• [Activity]: Across the entries below, tally every line that holds the word "values". Give only the tally.
★ ★ ★ ★
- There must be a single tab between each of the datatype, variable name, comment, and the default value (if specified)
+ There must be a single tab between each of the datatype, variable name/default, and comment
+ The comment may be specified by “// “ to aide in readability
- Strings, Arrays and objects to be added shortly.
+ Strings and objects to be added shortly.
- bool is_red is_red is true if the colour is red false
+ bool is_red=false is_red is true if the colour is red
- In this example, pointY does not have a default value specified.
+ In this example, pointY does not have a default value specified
★ ★ ★ ★
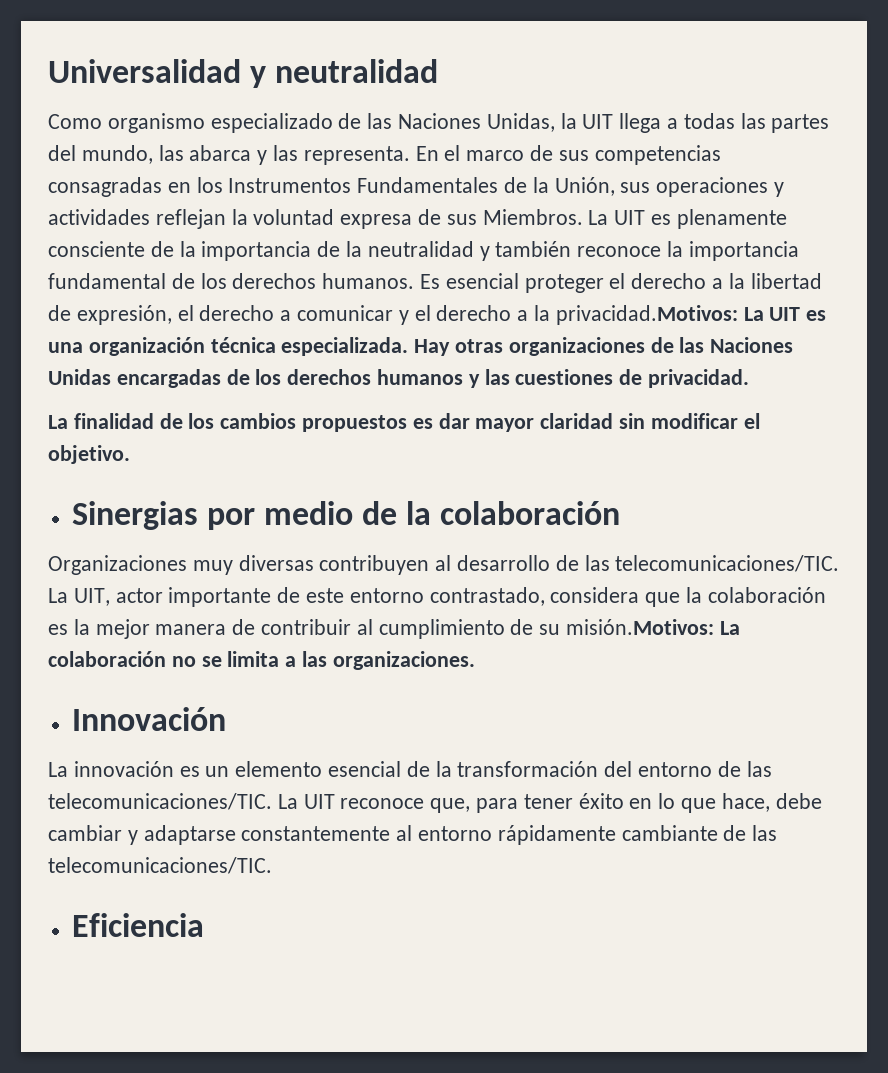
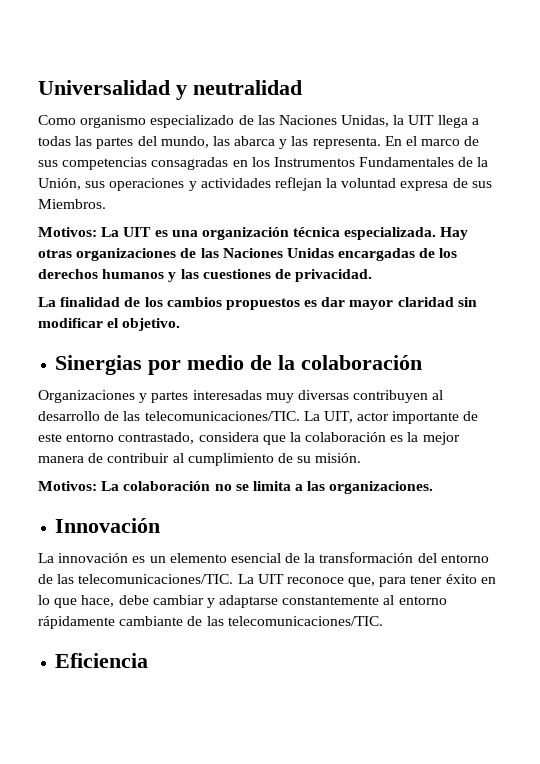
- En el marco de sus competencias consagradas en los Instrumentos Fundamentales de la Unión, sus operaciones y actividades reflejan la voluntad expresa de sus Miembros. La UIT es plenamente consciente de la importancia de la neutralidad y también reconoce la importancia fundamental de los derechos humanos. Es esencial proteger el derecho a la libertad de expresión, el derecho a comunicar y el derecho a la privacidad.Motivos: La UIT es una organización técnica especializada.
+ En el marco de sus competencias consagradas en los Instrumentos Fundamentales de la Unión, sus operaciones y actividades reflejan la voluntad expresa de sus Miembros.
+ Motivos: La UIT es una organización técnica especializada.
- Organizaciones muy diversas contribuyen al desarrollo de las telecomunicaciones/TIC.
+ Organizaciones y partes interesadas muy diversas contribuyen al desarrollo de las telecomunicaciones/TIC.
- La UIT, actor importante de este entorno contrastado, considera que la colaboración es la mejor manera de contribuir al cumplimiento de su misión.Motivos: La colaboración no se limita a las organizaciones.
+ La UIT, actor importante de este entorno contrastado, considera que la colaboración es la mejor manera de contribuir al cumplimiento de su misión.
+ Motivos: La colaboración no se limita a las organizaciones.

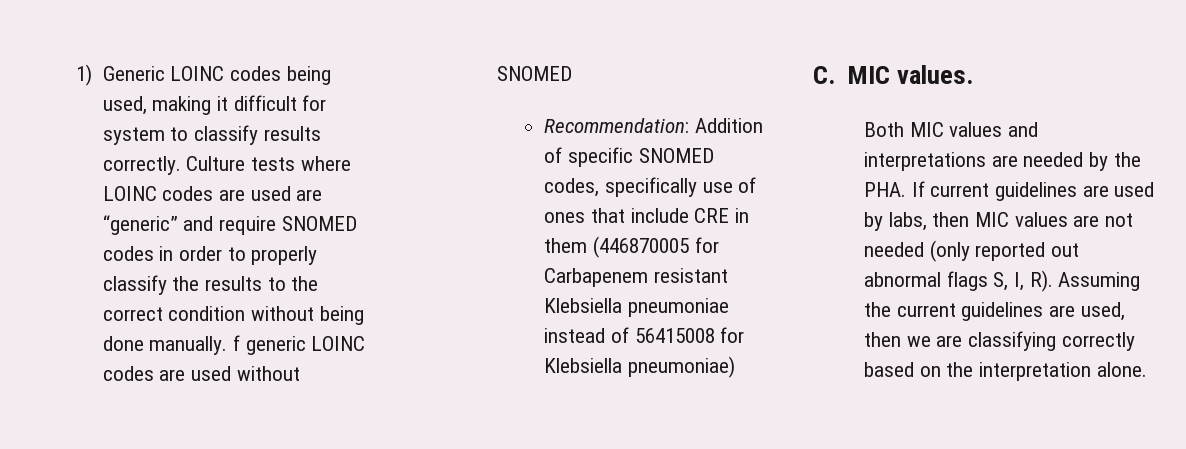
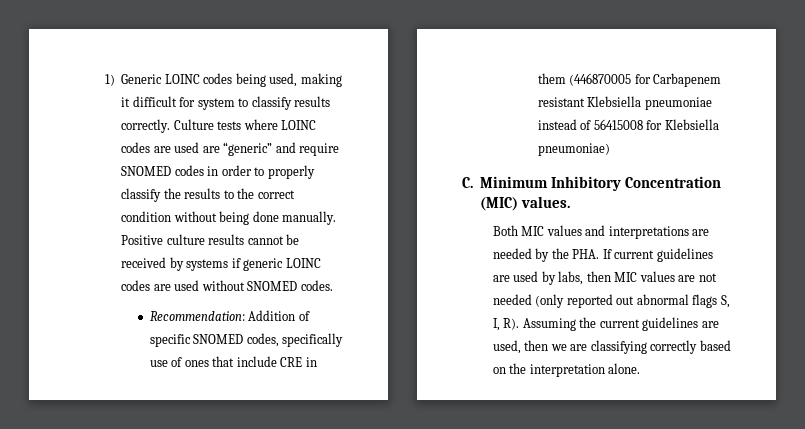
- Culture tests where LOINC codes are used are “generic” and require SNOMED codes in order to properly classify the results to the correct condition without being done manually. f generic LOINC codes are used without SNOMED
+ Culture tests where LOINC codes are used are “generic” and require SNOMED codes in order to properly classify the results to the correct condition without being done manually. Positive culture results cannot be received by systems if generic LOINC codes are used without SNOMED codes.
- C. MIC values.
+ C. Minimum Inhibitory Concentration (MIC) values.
★ ★ ★ ★
• [Answer]: 2